Consensus characterization of 16 FMR1 reference materials: A consortium study

Jean Amos Wilson, Victoria M. Pratt, Amit Phansalkar, Kasinathan Muralidharan, W. Edward Highsmith, Jeanne C. Beck, Scott Bridgeman, Ebony M. Courtney, Lidia Epp, Andrea Ferreira-Gonzalez, Nick L. Hjelm, Leonard M. Holtegaard, Mohamed A. Jama, John P. Jakupciak, Monique A. Johnson, Paul Labrousse, Elaine Lyon, Thomas W. Prior, C. Sue Richards, Kristy L. RichieBenjamin B. Roa, Elizabeth M. Rohlfs, Tina Sellers, Stephanie L. Sherman, Karen A. Siegrist, Lawrence M. Silverman, Joanna Wiszniewska, Lisa V. Kalman, Aaron Bossler, Deborah Dillon, Michelle Dolan, Julie Gastier-Foster, Dan Jones, Antonia Sepulveda, Kathleen Stellrecht, Daynna A. Wolff

Research output: Contribution to journalArticlepeer-review

39 Scopus citations


Fragile X syndrome, which is caused by expansion of a (CGG)n repeat in the FMR1 gene, occurs in approximately 1:3500 males and causes mental retardation/behavioral problems. Smaller (CGG)n repeat expansions in FMR1, premutations, are associated with premature ovarian failure and fragile X-associated tremor/ataxia syndrome. An FMR1-sizing assay is technically challenging because of high GC content of the (CGG)n repeat, the size limitations of conventional PCR, and a lack of reference materials available for test development/validation and routine quality control. The Centers for Disease Control and Prevention and the Association for Molecular Pathology, together with the genetic testing community, have addressed the need for characterized fragile X mutation reference materials by developing characterized DNA samples from 16 cell lines with repeat lengths representing important phenotypic classes and diagnostic cutoffs. The alleles in these materials were characterized by consensus analysis in nine clinical laboratories. The information generated from this study is available on the Centers for Disease Control and Prevention and Coriell Cell Repositories websites. DNA purified from these cell lines is available to the genetics community through the Coriell Cell Repositories. The public availability of these reference materials should help support accurate clinical fragile X syndrome testing.

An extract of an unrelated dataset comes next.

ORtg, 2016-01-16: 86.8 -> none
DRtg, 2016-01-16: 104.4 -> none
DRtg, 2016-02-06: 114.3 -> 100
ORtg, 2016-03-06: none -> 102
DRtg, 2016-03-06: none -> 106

Original languageEnglish (US)
Pages (from-to)2-12
Number of pages11
JournalJournal of Molecular Diagnostics
Issue number1
StatePublished - Jan 2008

Bibliographical note

Funding Information:
M.A.J. and C.S.R. are supported, in part, by Celera, Alameda, CA. The collection of biological samples and establishment of cell lines was supported , in part, by the National Institutes of Health [grants R01 HD29909 and National Center for Research Resources grant M01 RR00039 (S.L.S.) ]. The laboratories at ARUP Laboratories, Baylor College of Medicine, Emory University School of Medicine, Genzyme Genetics, Mayo Clinic, The Ohio State University, Oregon Health & Science University, Quest Diagnostics, University of Virginia Health Sciences Center, and Virginia Commonwealth University offer clinical fragile X testing on a fee for service basis.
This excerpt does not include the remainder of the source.